Equity markets around the world once again saw a lot of volatility in January, but most of them ended the month in positive territory.

This translated into modest gains of less than 2% for most investment funds in Canada with equity or balanced mandates, according to preliminary performance data released Wednesday by Morningstar Canada.

“Spreading unrest, first in Tunisia and then in Egypt, contributed to higher oil prices,” said Esko Mickels, fund analyst for Morningstar Canada. “Concerns grew that protests could spread to larger oil-producing countries and that supplies through the Suez Canal and Sumed oil pipeline could be disrupted. This combined with growing demand to push the price of Brent crude, the international benchmark, beyond the US$100 barrier for the first time since 2008.”

Among major markets, the most profitable one last month was the United States, where the S&P 500 Index gained 2.4% (in U.S. dollar terms) with the help of widespread positive earnings surprises. “Nearly three-quarters of the companies reporting earnings beat analyst estimates,” Mickels said. This, coupled with a 0.8% appreciation of the U.S. dollar versus the Canadian currency, resulted in a 2.6% return for the U.S. equity fund index, placing it in a tie for third best among the 44 Morningstar Canada fund indices.

Funds in the European equity category outperformed their U.S. equity counterparts, with the European equity fund index returning 3.7% for the month and placing second-best overall. However, most of that gain was due to currency effects, with the loonie losing more than 3% against both the euro and the British pound. This also had a positive impact on funds in the international equity category, which typically allocate more than half of their assets to Europe. Canadians who hold European or international equity funds that hedge their currency exposures will likely see flat returns in January.

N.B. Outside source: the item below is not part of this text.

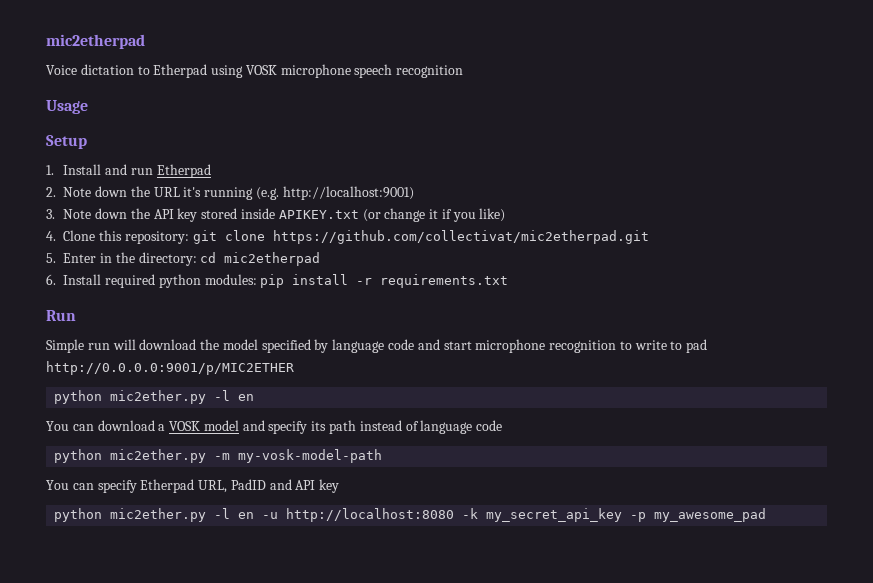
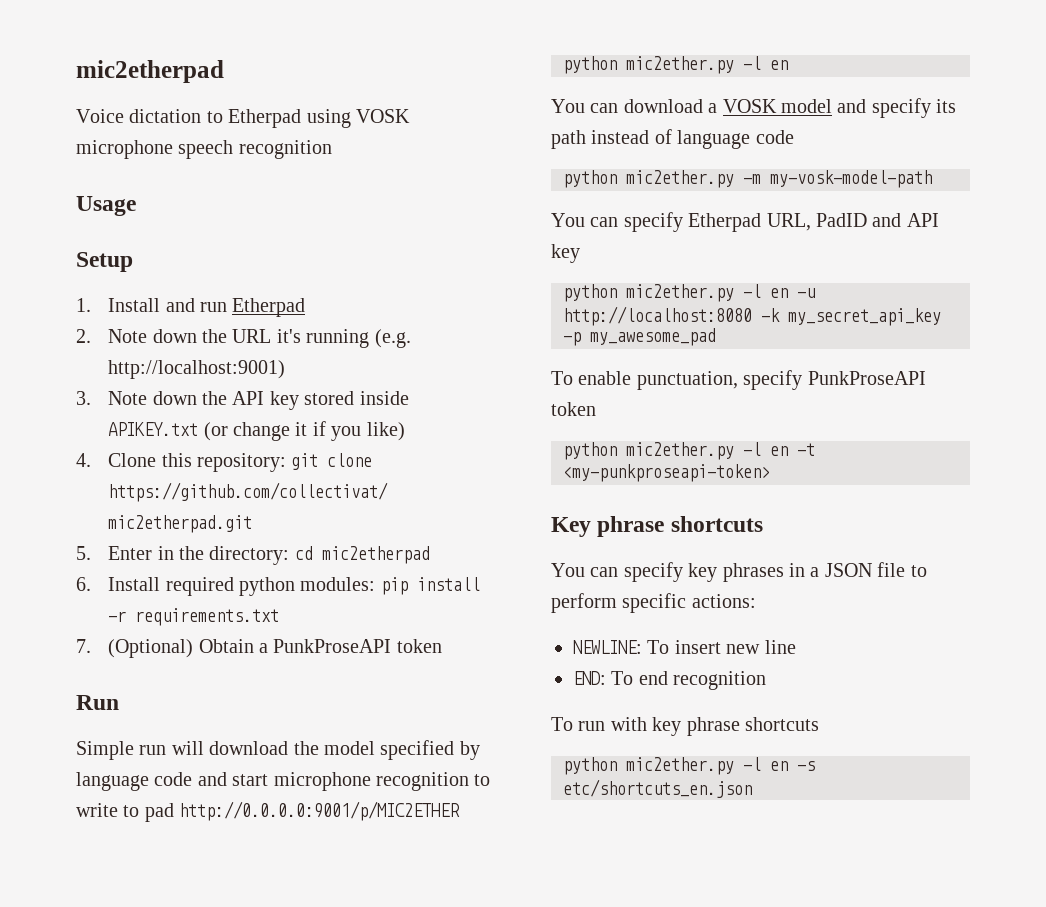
(509, 281) none -> [76,639,442,658] // 7. (Optional) Obtain a PunkProseAPI token
(767, 515) none -> [551,370,926,390] [551,402,596,416] [563,442,815,460] [563,464,770,482] [551,516,763,537] [551,562,927,582] [551,593,756,613] [573,640,796,654] [573,671,767,690] [551,717,819,736] [563,757,815,775] [563,779,752,798] // To enable punctuation, specify PunkProseAPI token // python mic2ether.py -l en -t <my-punkproseapi-token> // Key phrase shortcuts // You can specify key phrases in a JSON file to perform specific actions: // NEWLINE: To insert new line // END: To end recognition // To run with key phrase shortcuts // python mic2ether.py -l en -s etc/shortcuts_en.json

The best performer among all fund indices in January was the one that tracks the science & technology equity category, which posted a gain of 4.3% thanks to strong earnings from Apple Inc. and Netflix Inc. At the other end, the worst-performing fund index was precious metals equity with a 10.7% loss as gold bullion posted a negative month for the first time since July 2010.

Gold’s decline dragged the broader Canadian market, but not enough to put the S&P/TSX Composite Index in the red thanks to solid performances in the energy and financials sectors.

“The decline in precious metals was outweighed by gains from the likes of Encana Corp., Potash Corp. of Saskatchewan, Inc., Royal Bank of Canada, Suncor Energy, Inc., and Valeant Pharmaceuticals International, Inc., which helped keep the TSX in positive territory in January,” Mickels said. The Canadian Equity Fund Index finished in the middle of the pack with a 1.2% gain.